__Activity__: Please output every record exactly, keeping each line as it is.
# # # # #
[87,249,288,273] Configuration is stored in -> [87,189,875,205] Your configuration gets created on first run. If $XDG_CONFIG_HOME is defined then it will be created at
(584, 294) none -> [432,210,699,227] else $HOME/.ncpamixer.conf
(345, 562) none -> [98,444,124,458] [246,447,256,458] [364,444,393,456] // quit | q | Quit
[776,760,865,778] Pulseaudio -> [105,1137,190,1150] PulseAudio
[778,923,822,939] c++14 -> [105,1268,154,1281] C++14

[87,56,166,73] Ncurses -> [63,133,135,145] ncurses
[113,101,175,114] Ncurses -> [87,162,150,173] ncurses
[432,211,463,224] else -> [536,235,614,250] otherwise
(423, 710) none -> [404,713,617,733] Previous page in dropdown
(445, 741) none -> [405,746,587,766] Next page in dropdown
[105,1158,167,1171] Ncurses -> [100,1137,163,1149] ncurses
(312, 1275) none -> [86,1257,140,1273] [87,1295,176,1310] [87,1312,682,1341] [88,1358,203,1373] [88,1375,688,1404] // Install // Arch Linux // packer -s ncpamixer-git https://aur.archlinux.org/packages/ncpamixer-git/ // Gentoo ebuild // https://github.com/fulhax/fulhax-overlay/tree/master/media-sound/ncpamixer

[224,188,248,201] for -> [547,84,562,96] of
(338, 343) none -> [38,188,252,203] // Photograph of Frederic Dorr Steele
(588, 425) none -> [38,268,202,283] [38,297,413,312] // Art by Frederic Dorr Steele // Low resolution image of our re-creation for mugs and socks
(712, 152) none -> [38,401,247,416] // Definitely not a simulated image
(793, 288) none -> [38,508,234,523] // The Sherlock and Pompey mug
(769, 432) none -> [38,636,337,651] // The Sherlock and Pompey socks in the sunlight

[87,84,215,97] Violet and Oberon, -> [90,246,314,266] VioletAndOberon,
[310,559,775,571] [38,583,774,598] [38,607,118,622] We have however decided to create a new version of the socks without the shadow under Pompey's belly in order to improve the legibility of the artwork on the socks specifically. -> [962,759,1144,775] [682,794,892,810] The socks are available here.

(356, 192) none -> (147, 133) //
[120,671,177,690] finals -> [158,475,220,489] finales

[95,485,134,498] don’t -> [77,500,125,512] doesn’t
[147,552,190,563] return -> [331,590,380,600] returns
# # # # #
__Exercise answer__:
[87,249,288,273] Configuration is stored in -> [87,189,875,205] Your configuration gets created on first run. If $XDG_CONFIG_HOME is defined then it will be created at
(584, 294) none -> [432,210,699,227] else $HOME/.ncpamixer.conf
(345, 562) none -> [98,444,124,458] [246,447,256,458] [364,444,393,456] // quit | q | Quit
[776,760,865,778] Pulseaudio -> [105,1137,190,1150] PulseAudio
[778,923,822,939] c++14 -> [105,1268,154,1281] C++14

[87,56,166,73] Ncurses -> [63,133,135,145] ncurses
[113,101,175,114] Ncurses -> [87,162,150,173] ncurses
[432,211,463,224] else -> [536,235,614,250] otherwise
(423, 710) none -> [404,713,617,733] Previous page in dropdown
(445, 741) none -> [405,746,587,766] Next page in dropdown
[105,1158,167,1171] Ncurses -> [100,1137,163,1149] ncurses
(312, 1275) none -> [86,1257,140,1273] [87,1295,176,1310] [87,1312,682,1341] [88,1358,203,1373] [88,1375,688,1404] // Install // Arch Linux // packer -s ncpamixer-git https://aur.archlinux.org/packages/ncpamixer-git/ // Gentoo ebuild // https://github.com/fulhax/fulhax-overlay/tree/master/media-sound/ncpamixer

[224,188,248,201] for -> [547,84,562,96] of
(338, 343) none -> [38,188,252,203] // Photograph of Frederic Dorr Steele
(588, 425) none -> [38,268,202,283] [38,297,413,312] // Art by Frederic Dorr Steele // Low resolution image of our re-creation for mugs and socks
(712, 152) none -> [38,401,247,416] // Definitely not a simulated image
(793, 288) none -> [38,508,234,523] // The Sherlock and Pompey mug
(769, 432) none -> [38,636,337,651] // The Sherlock and Pompey socks in the sunlight

[87,84,215,97] Violet and Oberon, -> [90,246,314,266] VioletAndOberon,
[310,559,775,571] [38,583,774,598] [38,607,118,622] We have however decided to create a new version of the socks without the shadow under Pompey's belly in order to improve the legibility of the artwork on the socks specifically. -> [962,759,1144,775] [682,794,892,810] The socks are available here.

(356, 192) none -> (147, 133) //
[120,671,177,690] finals -> [158,475,220,489] finales

[95,485,134,498] don’t -> [77,500,125,512] doesn’t
[147,552,190,563] return -> [331,590,380,600] returns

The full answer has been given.